Entropy (Basel). 2010 Jan 1;12(1):34. doi: 10.3390/e12010034.
Data compression at its base is concerned with how information is organized in data. Understanding this organization can lead to efficient ways of representing the information and hence data compression. In this paper we review the ways in which ideas and approaches fundamental to the theory and practice of data compression have been used in the area of bioinformatics.
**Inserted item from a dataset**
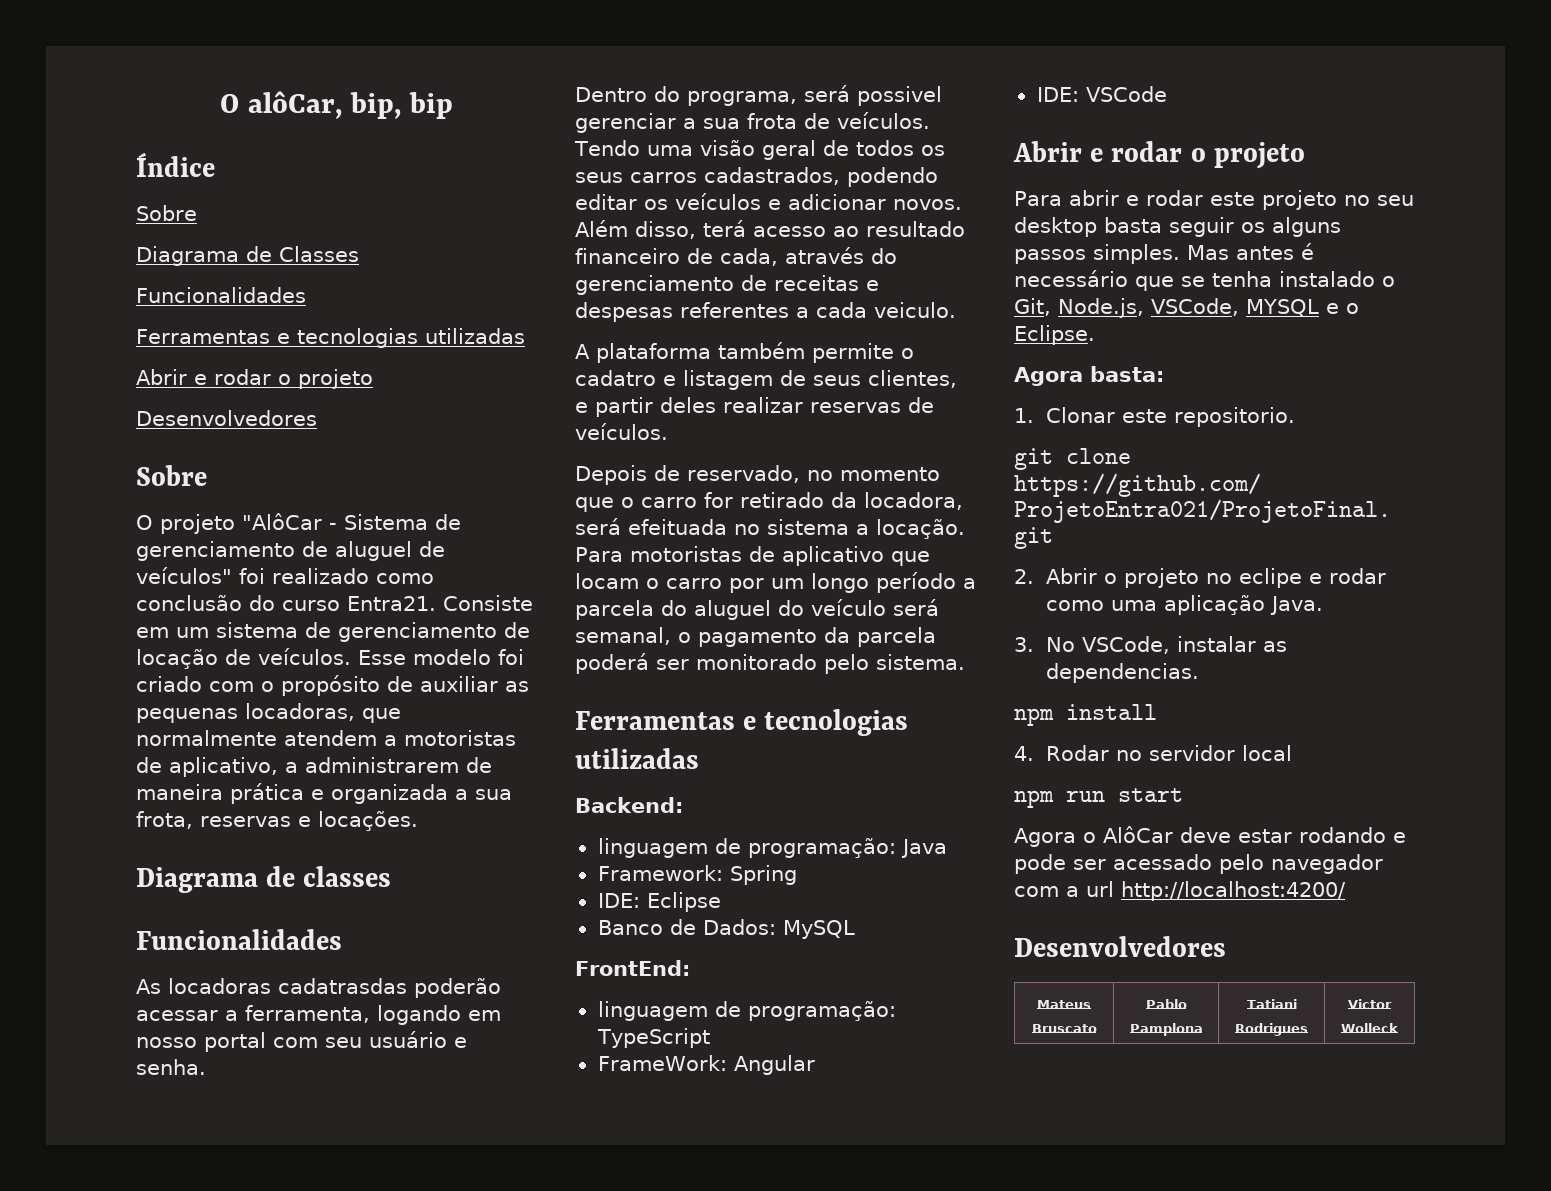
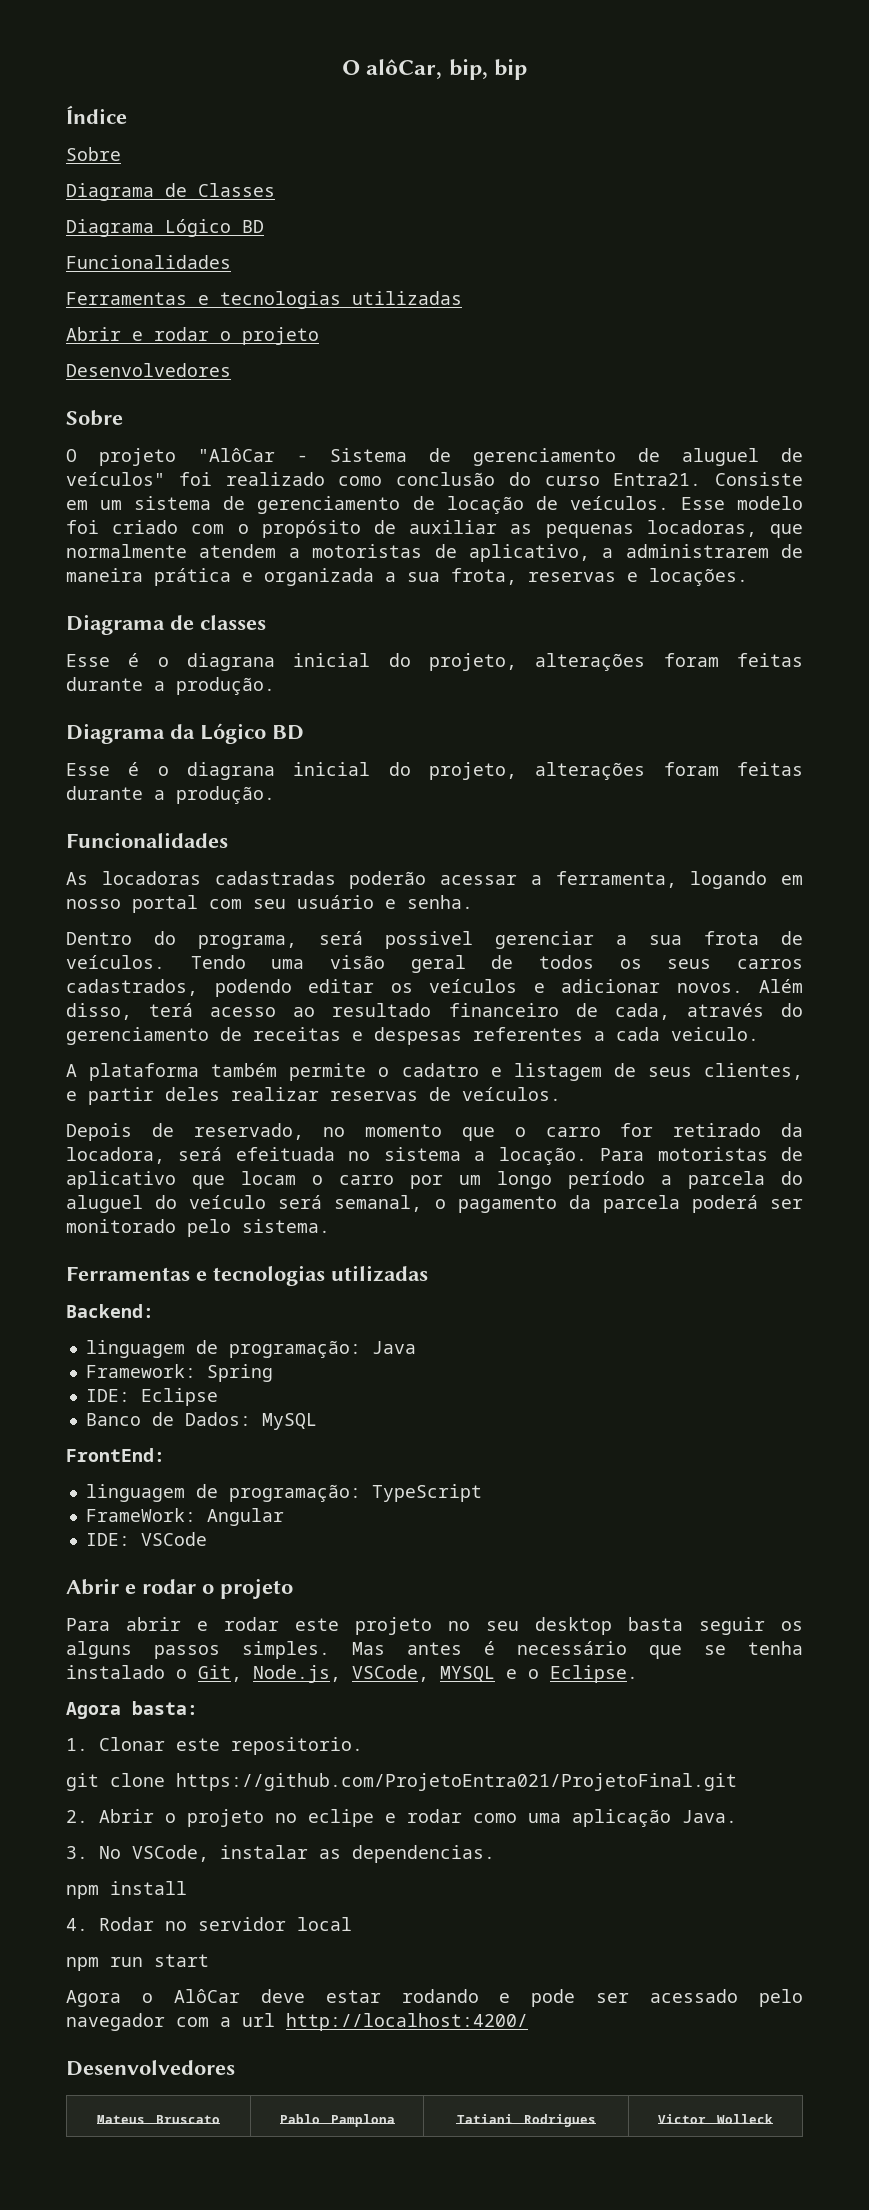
(359, 254) none -> [66,219,264,237] // Diagrama Lógico BD
(392, 876) none -> [66,653,803,671] [66,677,275,695] [66,723,304,744] [66,762,803,780] [66,786,275,804] // Esse é o diagrana inicial do projeto, alterações foram feitas durante a produção. // Diagrama da Lógico BD // Esse é o diagrana inicial do projeto, alterações foram feitas durante a produção.
[278,978,407,994] cadatrasdas -> [214,871,336,885] cadastradas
We look at how basic theoretical ideas from data compression, such as the notions of entropy, mutual information, and complexity have been used for analyzing biological sequences in order to discover hidden patterns, infer phylogenetic relationships between organisms and study viral populations. Finally, we look at how inferred grammars for biological sequences have been used to uncover structure in biological sequences.
数据压缩本质上关注的是信息在数据中是如何组织的。理解这种组织方式能够带来表示信息的有效方法,进而实现数据压缩。在本文中,我们回顾了数据压缩理论与实践中的基本思想和方法在生物信息学领域的应用方式。我们探讨了数据压缩中的基本理论思想,如熵、互信息和复杂度的概念,是如何用于分析生物序列,以发现隐藏模式、推断生物体之间的系统发育关系以及研究病毒群体的。最后,我们考察了生物序列的推断语法是如何用于揭示生物序列中的结构的。